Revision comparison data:
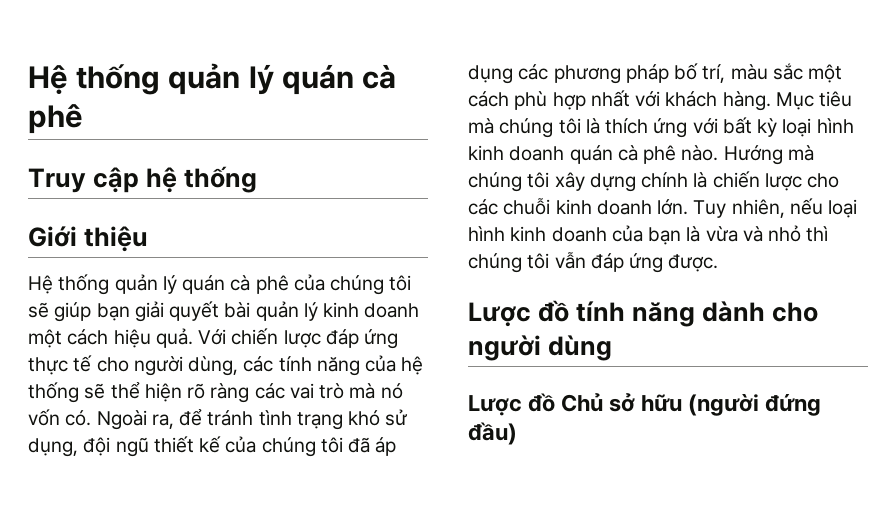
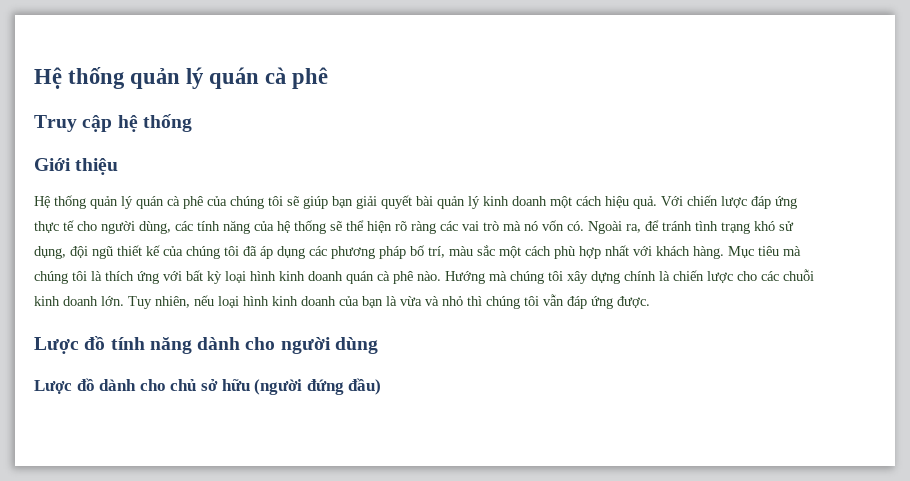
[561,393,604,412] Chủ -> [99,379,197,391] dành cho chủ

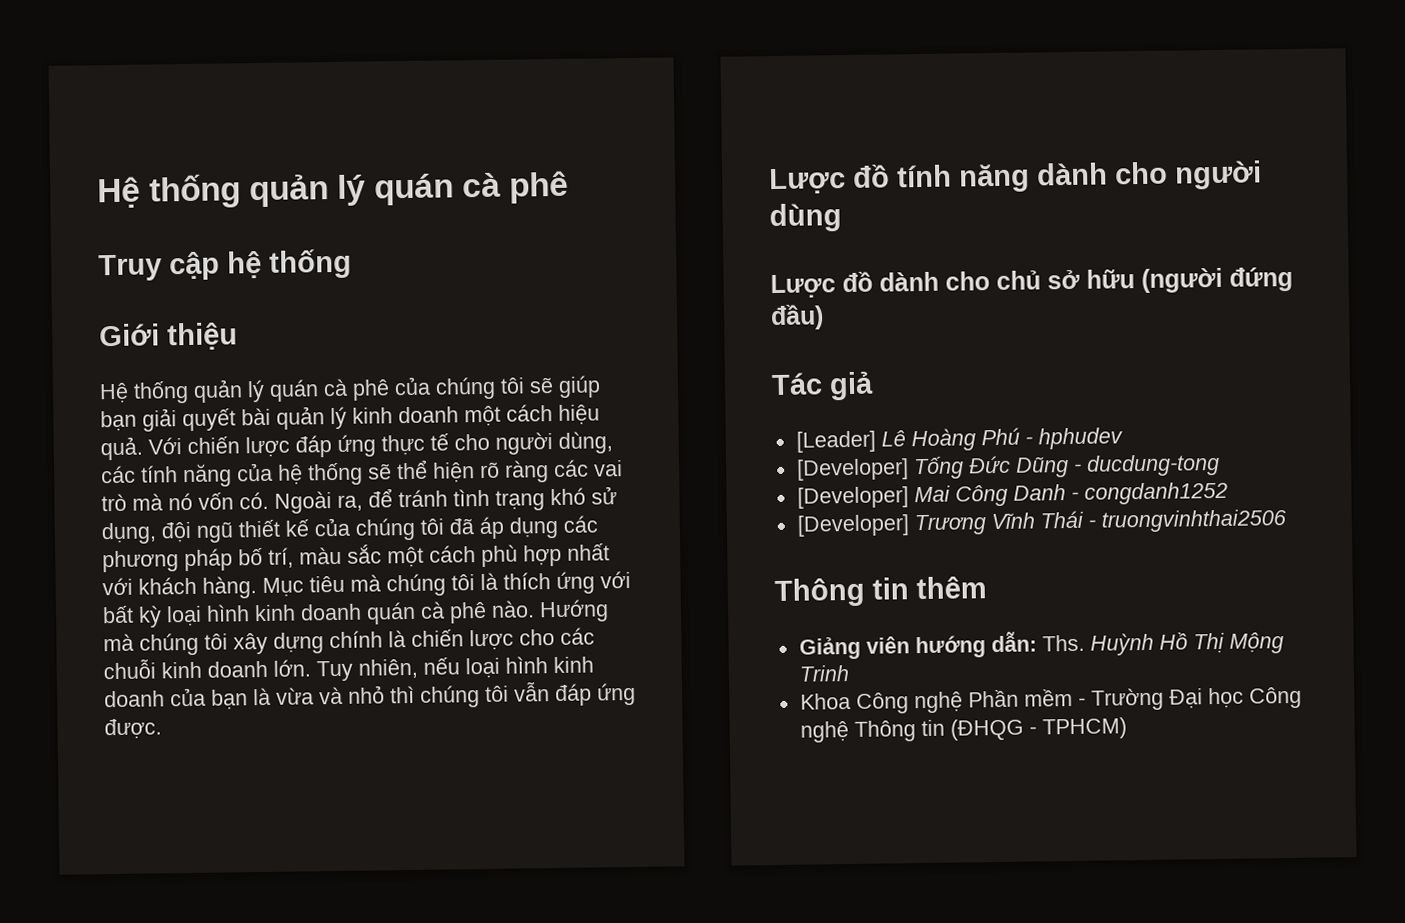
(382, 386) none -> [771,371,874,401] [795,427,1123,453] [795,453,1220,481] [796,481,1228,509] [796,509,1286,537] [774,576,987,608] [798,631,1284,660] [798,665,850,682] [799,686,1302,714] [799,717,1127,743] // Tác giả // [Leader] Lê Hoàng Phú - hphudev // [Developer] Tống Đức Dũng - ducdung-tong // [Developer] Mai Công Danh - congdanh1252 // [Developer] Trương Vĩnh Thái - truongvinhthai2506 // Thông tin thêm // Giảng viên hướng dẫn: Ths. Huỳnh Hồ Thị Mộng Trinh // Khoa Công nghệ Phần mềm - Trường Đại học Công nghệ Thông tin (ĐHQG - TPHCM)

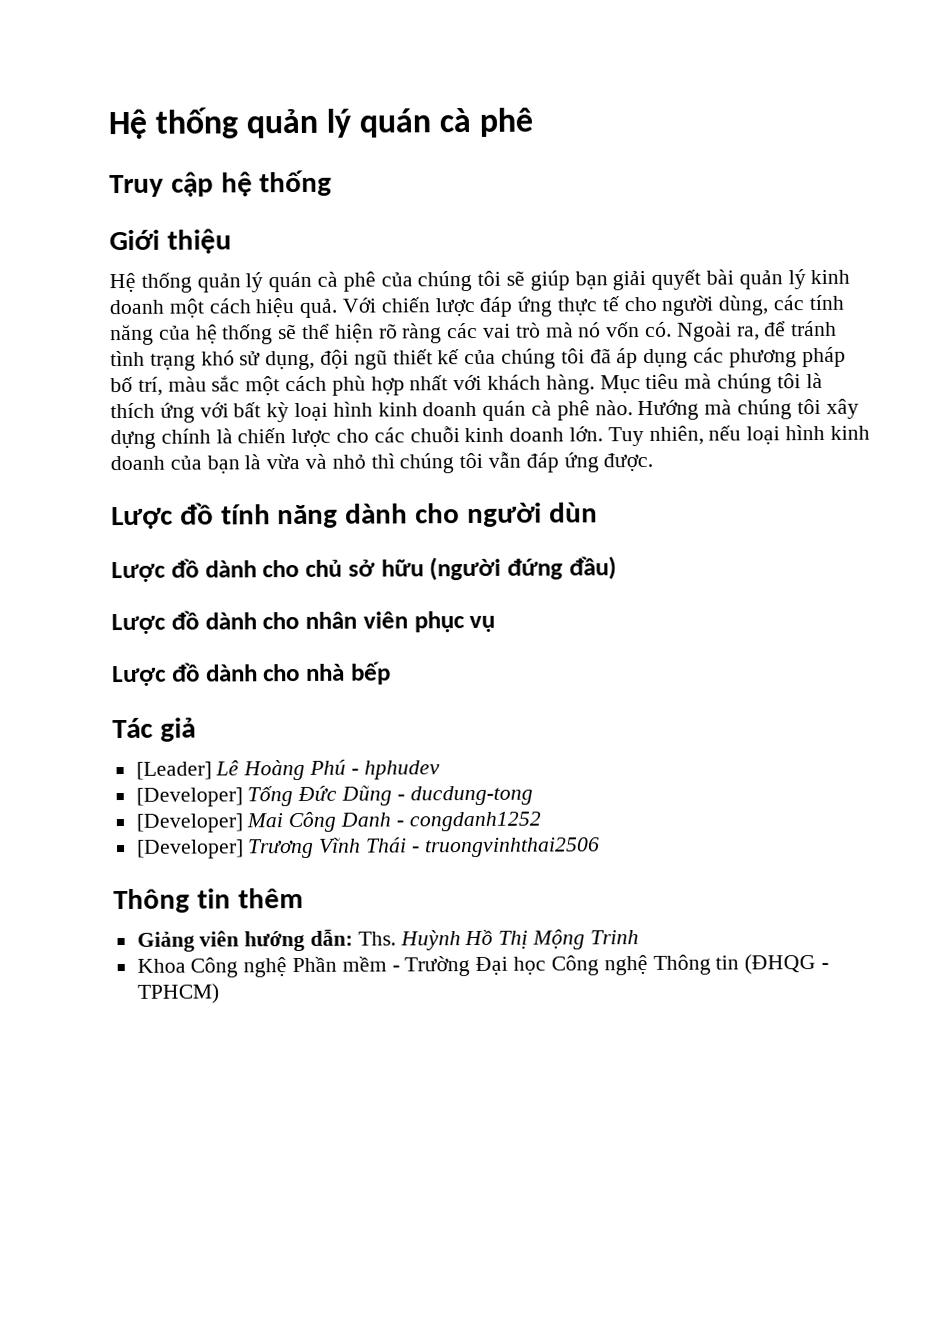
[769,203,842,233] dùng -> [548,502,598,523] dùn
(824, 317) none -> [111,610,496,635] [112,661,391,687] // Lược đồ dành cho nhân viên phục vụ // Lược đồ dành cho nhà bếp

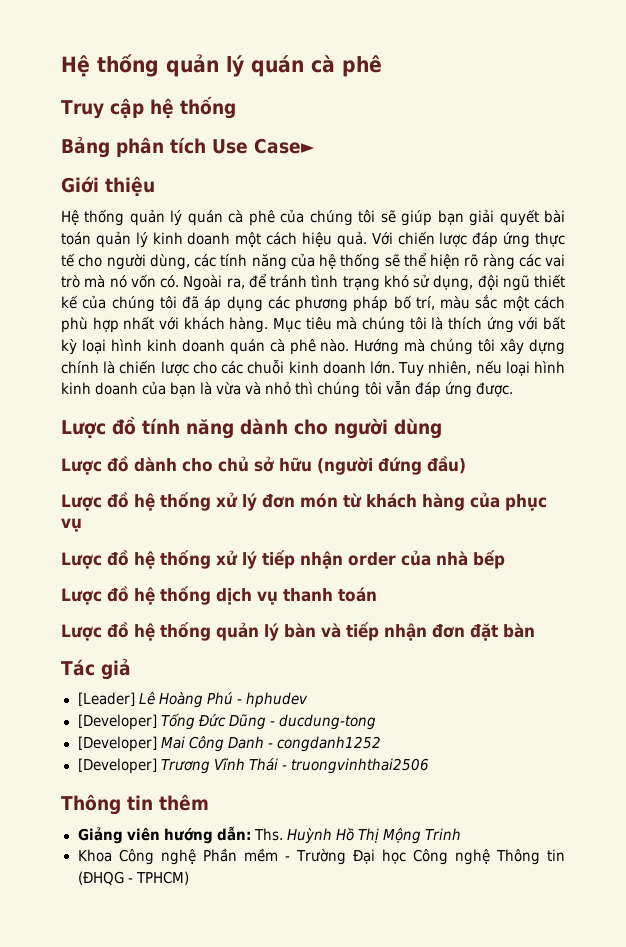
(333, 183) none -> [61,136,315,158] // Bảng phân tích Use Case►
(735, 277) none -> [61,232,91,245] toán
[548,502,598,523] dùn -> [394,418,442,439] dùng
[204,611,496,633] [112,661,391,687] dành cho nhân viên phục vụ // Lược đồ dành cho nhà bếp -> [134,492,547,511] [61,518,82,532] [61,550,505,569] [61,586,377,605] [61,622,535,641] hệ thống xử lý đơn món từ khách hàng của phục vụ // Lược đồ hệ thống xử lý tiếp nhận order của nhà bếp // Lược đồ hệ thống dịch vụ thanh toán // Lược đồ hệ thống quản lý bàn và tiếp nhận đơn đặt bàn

- **EXERCISE REQUIREMENTS**
Every line above is to be given again exactly, apart from the pictures.

- **COMPLETED TASK**
[561,393,604,412] Chủ -> [99,379,197,391] dành cho chủ

(382, 386) none -> [771,371,874,401] [795,427,1123,453] [795,453,1220,481] [796,481,1228,509] [796,509,1286,537] [774,576,987,608] [798,631,1284,660] [798,665,850,682] [799,686,1302,714] [799,717,1127,743] // Tác giả // [Leader] Lê Hoàng Phú - hphudev // [Developer] Tống Đức Dũng - ducdung-tong // [Developer] Mai Công Danh - congdanh1252 // [Developer] Trương Vĩnh Thái - truongvinhthai2506 // Thông tin thêm // Giảng viên hướng dẫn: Ths. Huỳnh Hồ Thị Mộng Trinh // Khoa Công nghệ Phần mềm - Trường Đại học Công nghệ Thông tin (ĐHQG - TPHCM)

[769,203,842,233] dùng -> [548,502,598,523] dùn
(824, 317) none -> [111,610,496,635] [112,661,391,687] // Lược đồ dành cho nhân viên phục vụ // Lược đồ dành cho nhà bếp

(333, 183) none -> [61,136,315,158] // Bảng phân tích Use Case►
(735, 277) none -> [61,232,91,245] toán
[548,502,598,523] dùn -> [394,418,442,439] dùng
[204,611,496,633] [112,661,391,687] dành cho nhân viên phục vụ // Lược đồ dành cho nhà bếp -> [134,492,547,511] [61,518,82,532] [61,550,505,569] [61,586,377,605] [61,622,535,641] hệ thống xử lý đơn món từ khách hàng của phục vụ // Lược đồ hệ thống xử lý tiếp nhận order của nhà bếp // Lược đồ hệ thống dịch vụ thanh toán // Lược đồ hệ thống quản lý bàn và tiếp nhận đơn đặt bàn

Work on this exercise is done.